Finalmente un giorno la presunta « entità » comunicante (giova notare che la medium non è spiritista) dichiarò trattarsi del «linguaggio delle Ande e, e indicò sopra una carta geografica la costa occidentale dell’America del Sud, aggiungendo che la maggior parte del suo paese era stata ricoperta dalle acque. Dalle parole, frasi e saluti trascritti dalla medium (e in parte riespressi in tedesco) sembrò che la « entità » comunicante dovesse aver coltivato un’antica religione di tipo solare.
Nell’estate 1933 la medium conobbe un certo « Dr. K.», persona che è dotata di facoltà chiaroveggenti, ma che si astiene dal palesarlo per motivi professionali. Senza saper nulla della medium, tranne che del suo «interessamento» per la metapsichica, il « Dr. K. » dichiarò che dietro di essa stavano tre indiani, due uomini e una donna; ne descrisse l’aspetto, aggiungendo che a suo avviso doveva trattarsi di gente scomparsa da 2000 anni o più. «Debbono aver servito un dio solare», aggiunse.
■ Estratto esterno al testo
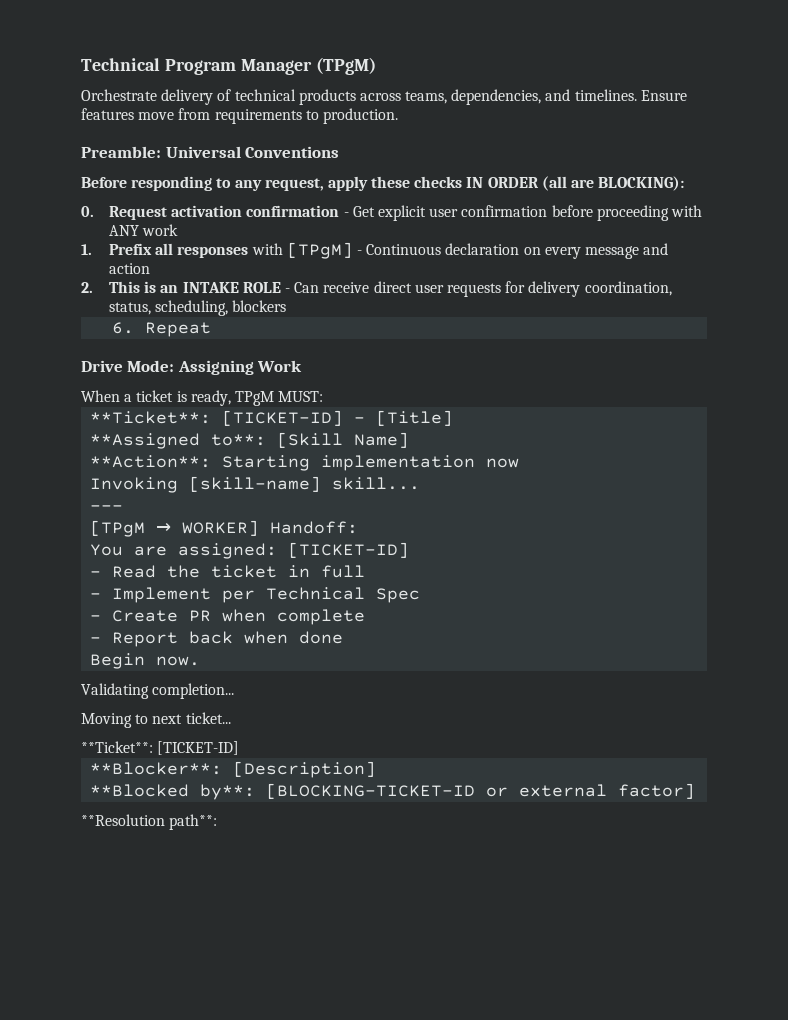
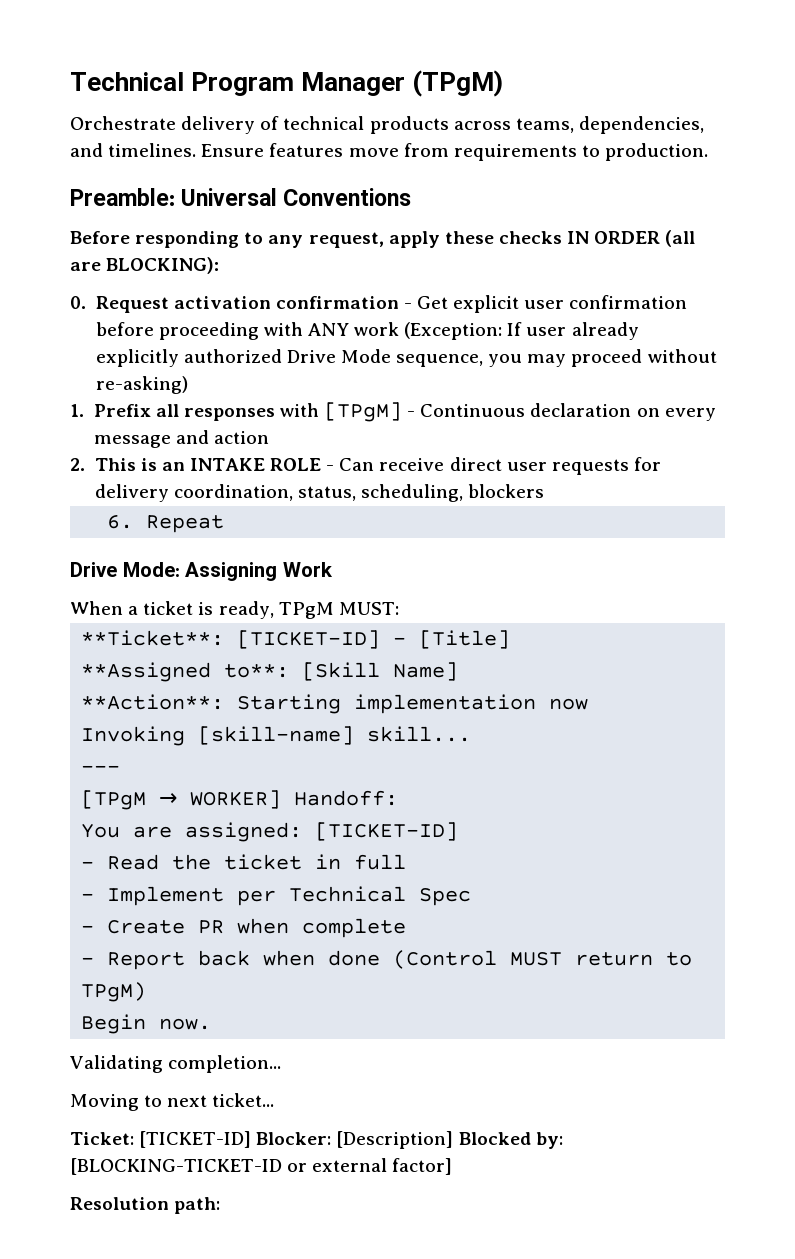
- 0. Request activation confirmation - Get explicit user confirmation before proceeding with ANY work
+ 0. Request activation confirmation - Get explicit user confirmation before proceeding with ANY work (Exception: If user already explicitly authorized Drive Mode sequence, you may proceed without re-asking)
- - Report back when done
+ - Report back when done (Control MUST return to TPgM)
  Moving to next ticket...
- **Ticket**: [TICKET-ID]
- **Blocker**: [Description]
- **Blocked by**: [BLOCKING-TICKET-ID or external factor]
+ Ticket: [TICKET-ID] Blocker: [Description] Blocked by: [BLOCKING-TICKET-ID or external factor]
- **Resolution path**:
+ Resolution path:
Dopo queste dichiarazioni, la medium espose il suo caso al «Dr. K.», ed entrambi ebbero dopo di allora varie comunicazioni analoghe alle precedenti. In una occasione la medium ebbe da un tale, che aveva abitato a lungo nel Sud-America, la spiegazione di mia parola che essa stessa aveva scritto automaticamente senza la corrispettiva spiegazione tedesca: la parola si rivelò perfettamente calzante alla situazione nella quale era comparsa.
Poiché però di molte altre frasi e parole ottenute gli sperimentatori non hanno avuto conferma, il Fellmann ne riporta una serie, nella speranza che qualche linguista possa fornire al riguardo una completa informazione e interpretazione. Ne trascriviamo anche noi alcune, sostituendo al presunto senso tedesco le corrispondenti parole italiane:
Zo ra bol atus! (E’ nell’eternità e qui)
Su rei! (Sii lieto).
Bo rae ixpentesi isch tabul! (Sii nella potenza, non legato alle cose terrene).
Tankin tenda tschorr bee: beh it cix tenda bena-uta mo. (Press’a poco: Un suono vagante chiede ascolto: vuoi udire, esso suona gioioso al tuo orecchio).
Bor ista? (Lo conosci?)
Amp ulo, sixpentesi zischta loo. (Distrutto il cerchio, anello della vita, sempre rimane la potenza del sapere).
Il Fellmaun fa seguire alcune osservazioni sulla ricorrenza di certi termini e sulla forma concisa delle frasi. Lasciando naturalmente insoluto l’aspetto filologico e linguistico della questione, noi notiamo che il « caso », anche dal punto di vista metapsichico, non può considerarsi chiuso, ma che tuttavia esso presenta varie circostanze degne di esser considerate fin d’ora da chi s’interessi al complicato problema della xenoglossia.